Wij gaan uit van het standpunt dat de Regeling bestuurlijke boeten ertoe strekt het boetebeleid te formuleren en te formaliseren. De regeling dient op grond van artikel 4:81 Awb als zodanig te worden vastgesteld door:
- a.
degene aan wie de bevoegdheid is geattribueerd, namelijk de ambtenaar van het waterschap die belast is met de heffing van waterschapsbelastingen en de ambtenaar van de gemeente die belast is met heffing van gemeentelijke belastingen (de in artikel 124, vijfde lid, onderdeel a, Waterschapswet bedoelde ambtenaar van het waterschap, dan wel de in artikel 232. vierde lid, onderdeel a van de Gemeentewet bedoelde gemeenteambtenaar), hierna: de ambtenaar belast met de heffing, of
- b.
degene onder wiens bestuursverantwoordelijkheid de bevoegdheid wordt uitgeoefend (het dagelijks bestuur).

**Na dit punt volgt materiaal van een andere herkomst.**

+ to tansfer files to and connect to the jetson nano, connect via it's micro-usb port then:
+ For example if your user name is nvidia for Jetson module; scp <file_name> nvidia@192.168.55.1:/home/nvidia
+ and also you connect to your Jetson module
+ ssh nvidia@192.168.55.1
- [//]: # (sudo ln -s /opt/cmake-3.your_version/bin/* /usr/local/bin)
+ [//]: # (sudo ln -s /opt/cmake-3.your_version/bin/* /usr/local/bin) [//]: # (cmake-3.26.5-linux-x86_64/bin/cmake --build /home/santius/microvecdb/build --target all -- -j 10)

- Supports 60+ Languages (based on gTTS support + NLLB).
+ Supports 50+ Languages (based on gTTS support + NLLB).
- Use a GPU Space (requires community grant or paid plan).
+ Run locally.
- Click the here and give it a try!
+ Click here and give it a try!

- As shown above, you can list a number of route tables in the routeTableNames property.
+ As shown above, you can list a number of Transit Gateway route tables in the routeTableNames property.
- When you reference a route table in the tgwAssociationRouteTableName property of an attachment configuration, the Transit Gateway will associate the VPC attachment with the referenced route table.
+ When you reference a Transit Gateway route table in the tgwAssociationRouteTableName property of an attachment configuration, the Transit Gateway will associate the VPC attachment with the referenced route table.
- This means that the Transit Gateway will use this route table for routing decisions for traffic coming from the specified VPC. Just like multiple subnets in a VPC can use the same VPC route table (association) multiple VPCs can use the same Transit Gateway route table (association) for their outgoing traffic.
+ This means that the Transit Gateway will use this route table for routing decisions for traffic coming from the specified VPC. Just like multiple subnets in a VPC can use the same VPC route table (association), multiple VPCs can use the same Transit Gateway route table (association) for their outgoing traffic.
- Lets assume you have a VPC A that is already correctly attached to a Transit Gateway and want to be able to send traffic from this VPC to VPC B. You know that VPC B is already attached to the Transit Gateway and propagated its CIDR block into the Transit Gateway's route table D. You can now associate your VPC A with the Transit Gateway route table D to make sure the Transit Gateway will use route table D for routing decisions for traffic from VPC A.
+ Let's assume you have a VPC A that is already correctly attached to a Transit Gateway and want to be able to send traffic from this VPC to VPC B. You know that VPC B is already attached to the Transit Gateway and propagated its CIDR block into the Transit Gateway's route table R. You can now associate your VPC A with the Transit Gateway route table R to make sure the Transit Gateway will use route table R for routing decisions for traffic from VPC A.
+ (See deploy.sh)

Als voor de heffing of de invordering van waterschapsbelastingen en gemeentelijke belastingen een gemeenschappelijke regeling is getroffen en bij die regeling een openbaar lichaam is ingesteld, kan bij of krachtens die regeling worden bepaald dat een daartoe aangewezen ambtenaar van dat openbaar lichaam wordt aangewezen als ambtenaar belast met de heffing (artikel 124, vijfde lid, Waterschapswet respectievelijk 232 lid 4 Gemeentewet). In de Gemeenschappelijke regeling GBLT is in artikel 20 lid 9 deze aanwijzingsbevoegdheid neergelegd bij het dagelijks bestuur van GBLT.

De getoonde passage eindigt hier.